* WORK TASK: A single number is the whole answer: the tally of lines in the data below that include the word "rational".

* SUPPLIED RECORDS:
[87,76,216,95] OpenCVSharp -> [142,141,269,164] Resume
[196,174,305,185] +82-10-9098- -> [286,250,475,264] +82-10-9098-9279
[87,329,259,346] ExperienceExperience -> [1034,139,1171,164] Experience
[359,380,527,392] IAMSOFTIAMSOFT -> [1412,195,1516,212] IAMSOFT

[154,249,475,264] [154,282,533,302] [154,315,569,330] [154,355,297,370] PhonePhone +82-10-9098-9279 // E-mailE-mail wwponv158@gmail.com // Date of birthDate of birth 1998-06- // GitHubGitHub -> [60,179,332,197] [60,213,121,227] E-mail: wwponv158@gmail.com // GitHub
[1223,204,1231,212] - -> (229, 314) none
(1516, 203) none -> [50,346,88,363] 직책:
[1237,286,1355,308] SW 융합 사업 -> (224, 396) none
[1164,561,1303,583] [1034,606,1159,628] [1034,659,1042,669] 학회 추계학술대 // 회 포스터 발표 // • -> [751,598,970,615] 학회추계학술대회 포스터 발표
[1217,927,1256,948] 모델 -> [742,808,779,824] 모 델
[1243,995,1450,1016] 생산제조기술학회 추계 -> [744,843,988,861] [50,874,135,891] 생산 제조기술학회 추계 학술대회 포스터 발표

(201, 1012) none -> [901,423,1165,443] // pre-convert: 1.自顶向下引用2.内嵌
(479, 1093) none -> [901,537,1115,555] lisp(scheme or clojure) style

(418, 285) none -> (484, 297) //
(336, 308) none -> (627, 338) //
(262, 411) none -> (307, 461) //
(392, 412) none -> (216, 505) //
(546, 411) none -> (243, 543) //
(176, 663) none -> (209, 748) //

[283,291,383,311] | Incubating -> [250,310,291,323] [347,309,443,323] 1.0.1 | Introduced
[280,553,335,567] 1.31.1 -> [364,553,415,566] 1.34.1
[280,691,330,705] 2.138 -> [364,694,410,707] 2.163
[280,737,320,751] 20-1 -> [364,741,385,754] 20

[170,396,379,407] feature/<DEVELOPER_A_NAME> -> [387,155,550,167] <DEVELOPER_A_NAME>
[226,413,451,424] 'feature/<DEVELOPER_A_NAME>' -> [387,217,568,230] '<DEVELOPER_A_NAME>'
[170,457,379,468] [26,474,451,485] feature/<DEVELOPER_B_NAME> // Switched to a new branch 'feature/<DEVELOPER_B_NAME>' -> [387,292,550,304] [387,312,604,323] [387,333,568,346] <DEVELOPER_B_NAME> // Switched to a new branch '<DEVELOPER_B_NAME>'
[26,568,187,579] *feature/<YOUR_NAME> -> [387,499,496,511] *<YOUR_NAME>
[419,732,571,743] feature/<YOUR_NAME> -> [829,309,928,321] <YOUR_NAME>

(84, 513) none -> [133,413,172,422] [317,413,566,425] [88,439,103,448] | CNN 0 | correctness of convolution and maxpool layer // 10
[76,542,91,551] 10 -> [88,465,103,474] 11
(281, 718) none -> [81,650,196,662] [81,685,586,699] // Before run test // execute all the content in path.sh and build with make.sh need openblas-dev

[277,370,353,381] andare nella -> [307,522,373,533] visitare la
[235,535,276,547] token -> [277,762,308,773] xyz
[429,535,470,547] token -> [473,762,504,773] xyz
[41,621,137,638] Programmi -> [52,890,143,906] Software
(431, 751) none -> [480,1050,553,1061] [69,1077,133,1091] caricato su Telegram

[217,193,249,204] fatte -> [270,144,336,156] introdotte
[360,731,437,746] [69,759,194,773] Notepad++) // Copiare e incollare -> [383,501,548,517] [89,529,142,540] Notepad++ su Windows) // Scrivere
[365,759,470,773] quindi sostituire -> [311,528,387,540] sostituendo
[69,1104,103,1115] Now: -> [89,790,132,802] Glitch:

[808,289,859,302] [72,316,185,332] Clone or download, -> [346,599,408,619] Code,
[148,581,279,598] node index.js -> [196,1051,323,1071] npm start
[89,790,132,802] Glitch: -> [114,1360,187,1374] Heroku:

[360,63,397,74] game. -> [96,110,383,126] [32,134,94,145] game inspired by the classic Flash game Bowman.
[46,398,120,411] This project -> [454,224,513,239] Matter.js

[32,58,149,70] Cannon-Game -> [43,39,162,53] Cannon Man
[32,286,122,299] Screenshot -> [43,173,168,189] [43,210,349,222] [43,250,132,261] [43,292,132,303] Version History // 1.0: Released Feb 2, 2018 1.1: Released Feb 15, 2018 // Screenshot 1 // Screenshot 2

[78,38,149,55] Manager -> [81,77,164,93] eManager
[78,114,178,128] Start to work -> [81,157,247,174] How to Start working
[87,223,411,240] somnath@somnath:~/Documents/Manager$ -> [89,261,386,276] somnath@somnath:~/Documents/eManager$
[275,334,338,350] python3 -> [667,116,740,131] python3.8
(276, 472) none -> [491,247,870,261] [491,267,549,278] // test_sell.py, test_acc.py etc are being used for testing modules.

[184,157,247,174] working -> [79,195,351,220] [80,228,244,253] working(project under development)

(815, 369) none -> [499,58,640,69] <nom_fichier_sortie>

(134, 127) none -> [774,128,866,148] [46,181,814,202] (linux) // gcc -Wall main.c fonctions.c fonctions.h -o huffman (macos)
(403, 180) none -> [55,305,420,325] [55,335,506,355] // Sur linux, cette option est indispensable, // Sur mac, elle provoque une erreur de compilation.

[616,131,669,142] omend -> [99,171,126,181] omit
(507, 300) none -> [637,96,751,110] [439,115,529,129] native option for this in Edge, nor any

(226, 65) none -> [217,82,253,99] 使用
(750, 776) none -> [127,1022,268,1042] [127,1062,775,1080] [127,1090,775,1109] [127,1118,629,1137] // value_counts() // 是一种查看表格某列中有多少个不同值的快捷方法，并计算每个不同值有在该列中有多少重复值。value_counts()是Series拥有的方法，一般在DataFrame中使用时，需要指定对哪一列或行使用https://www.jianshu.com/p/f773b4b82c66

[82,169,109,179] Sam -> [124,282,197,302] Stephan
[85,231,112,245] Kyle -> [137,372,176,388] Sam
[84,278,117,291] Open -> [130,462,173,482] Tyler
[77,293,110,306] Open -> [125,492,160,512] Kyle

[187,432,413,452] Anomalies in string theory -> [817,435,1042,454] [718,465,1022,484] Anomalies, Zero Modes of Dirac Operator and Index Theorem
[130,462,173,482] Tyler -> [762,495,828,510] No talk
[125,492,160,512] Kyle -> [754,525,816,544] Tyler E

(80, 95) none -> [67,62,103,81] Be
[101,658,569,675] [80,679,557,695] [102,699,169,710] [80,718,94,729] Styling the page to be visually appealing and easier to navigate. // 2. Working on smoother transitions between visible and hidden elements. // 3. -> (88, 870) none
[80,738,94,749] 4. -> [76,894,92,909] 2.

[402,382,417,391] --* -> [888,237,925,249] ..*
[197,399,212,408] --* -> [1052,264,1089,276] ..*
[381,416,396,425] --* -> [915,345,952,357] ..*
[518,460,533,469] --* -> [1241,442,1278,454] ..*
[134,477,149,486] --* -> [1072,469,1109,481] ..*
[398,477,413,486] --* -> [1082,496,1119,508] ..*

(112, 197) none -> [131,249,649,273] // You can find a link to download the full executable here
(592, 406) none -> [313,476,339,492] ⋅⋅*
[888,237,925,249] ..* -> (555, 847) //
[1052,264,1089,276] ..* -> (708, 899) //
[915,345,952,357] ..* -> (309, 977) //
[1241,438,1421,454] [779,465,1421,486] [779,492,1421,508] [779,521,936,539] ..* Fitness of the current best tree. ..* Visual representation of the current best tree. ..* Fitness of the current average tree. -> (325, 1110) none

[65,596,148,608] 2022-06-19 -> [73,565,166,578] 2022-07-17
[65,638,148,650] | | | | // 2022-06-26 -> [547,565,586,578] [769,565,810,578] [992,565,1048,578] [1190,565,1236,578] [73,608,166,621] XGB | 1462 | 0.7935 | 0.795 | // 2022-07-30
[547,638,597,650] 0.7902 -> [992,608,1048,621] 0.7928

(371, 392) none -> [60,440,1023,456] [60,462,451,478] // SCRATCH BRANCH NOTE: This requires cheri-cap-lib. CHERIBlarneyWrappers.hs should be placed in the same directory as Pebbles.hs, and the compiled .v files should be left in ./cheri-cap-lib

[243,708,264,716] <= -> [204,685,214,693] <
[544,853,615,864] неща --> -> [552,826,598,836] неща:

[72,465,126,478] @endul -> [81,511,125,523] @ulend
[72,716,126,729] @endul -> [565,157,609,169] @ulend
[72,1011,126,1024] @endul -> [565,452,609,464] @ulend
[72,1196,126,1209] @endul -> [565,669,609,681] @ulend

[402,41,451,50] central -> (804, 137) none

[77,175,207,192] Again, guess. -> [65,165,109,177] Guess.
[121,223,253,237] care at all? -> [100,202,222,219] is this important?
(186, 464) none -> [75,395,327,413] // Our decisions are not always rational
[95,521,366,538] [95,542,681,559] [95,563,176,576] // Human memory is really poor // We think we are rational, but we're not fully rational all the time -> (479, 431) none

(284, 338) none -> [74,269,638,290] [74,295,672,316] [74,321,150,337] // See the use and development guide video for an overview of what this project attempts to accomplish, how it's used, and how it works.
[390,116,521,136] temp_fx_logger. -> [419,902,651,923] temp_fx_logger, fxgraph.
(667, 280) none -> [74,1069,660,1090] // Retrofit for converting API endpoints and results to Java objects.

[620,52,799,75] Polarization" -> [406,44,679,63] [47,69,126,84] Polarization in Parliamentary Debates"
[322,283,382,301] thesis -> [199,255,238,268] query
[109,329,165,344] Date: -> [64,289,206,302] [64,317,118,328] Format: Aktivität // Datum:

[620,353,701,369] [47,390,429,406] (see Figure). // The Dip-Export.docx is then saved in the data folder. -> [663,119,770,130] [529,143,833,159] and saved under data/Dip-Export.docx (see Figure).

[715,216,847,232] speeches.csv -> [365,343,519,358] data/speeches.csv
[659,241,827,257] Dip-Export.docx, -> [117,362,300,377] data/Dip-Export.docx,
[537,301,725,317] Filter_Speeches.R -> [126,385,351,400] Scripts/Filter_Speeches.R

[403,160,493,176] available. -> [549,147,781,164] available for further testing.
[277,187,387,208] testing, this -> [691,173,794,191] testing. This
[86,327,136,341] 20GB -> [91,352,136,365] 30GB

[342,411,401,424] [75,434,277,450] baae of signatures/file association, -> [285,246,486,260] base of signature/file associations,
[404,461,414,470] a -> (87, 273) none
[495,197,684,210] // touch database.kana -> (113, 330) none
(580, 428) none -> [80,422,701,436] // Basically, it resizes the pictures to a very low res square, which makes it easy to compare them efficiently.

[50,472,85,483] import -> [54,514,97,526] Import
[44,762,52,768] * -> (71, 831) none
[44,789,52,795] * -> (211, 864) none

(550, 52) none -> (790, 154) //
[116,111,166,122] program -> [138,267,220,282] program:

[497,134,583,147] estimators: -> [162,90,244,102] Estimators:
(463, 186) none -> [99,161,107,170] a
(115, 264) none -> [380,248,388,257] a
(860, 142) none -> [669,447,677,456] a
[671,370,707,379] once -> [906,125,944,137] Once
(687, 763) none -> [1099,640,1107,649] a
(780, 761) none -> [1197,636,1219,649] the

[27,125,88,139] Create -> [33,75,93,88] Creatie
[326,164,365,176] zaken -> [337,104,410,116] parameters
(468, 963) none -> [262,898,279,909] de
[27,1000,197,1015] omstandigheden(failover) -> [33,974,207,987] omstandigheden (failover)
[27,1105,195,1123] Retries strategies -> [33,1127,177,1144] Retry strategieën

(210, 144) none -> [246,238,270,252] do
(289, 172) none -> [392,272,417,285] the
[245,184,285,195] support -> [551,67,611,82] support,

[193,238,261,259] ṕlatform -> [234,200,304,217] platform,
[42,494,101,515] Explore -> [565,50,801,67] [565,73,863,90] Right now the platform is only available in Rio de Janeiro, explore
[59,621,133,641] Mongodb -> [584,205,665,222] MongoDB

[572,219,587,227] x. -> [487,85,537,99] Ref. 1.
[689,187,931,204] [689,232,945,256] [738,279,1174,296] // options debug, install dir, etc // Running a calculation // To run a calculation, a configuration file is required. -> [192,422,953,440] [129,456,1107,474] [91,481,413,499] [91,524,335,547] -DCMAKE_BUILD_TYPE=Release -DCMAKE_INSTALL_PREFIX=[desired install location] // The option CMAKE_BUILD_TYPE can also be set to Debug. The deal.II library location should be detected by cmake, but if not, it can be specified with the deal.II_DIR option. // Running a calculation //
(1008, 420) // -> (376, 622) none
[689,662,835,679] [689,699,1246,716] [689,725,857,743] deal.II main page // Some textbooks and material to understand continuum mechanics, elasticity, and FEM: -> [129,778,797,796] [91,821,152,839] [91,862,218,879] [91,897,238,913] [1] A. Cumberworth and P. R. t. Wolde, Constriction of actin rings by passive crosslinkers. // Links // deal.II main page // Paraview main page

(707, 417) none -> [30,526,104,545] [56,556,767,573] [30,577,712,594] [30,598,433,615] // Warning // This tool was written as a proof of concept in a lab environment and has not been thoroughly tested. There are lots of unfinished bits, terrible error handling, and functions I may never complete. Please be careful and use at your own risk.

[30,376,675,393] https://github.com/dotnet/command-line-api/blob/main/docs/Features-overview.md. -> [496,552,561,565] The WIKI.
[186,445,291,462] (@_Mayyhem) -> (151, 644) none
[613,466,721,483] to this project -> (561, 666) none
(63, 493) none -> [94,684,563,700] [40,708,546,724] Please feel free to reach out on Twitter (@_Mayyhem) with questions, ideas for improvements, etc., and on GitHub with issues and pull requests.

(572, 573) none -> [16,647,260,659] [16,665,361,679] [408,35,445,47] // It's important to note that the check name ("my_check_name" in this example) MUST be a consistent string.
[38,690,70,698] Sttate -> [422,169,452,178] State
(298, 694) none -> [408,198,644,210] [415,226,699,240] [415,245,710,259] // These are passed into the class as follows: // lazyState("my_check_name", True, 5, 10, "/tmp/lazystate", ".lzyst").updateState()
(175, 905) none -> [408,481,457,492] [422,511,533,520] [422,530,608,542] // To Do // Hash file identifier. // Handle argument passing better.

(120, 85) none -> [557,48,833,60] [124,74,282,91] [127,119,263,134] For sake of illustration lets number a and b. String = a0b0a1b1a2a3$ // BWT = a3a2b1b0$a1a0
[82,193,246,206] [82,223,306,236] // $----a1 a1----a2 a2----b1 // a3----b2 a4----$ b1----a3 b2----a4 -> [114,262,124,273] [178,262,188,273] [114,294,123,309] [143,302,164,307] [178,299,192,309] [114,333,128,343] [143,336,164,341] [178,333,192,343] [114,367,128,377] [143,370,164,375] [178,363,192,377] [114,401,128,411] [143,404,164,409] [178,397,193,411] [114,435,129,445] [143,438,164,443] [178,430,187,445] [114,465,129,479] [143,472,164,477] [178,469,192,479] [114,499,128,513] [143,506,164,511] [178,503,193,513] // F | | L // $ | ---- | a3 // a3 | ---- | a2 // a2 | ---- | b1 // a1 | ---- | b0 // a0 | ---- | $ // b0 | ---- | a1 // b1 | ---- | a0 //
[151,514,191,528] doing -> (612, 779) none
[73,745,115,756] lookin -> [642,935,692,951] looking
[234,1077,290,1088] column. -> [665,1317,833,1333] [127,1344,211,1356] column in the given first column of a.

* WRITTEN RESPONSE: 2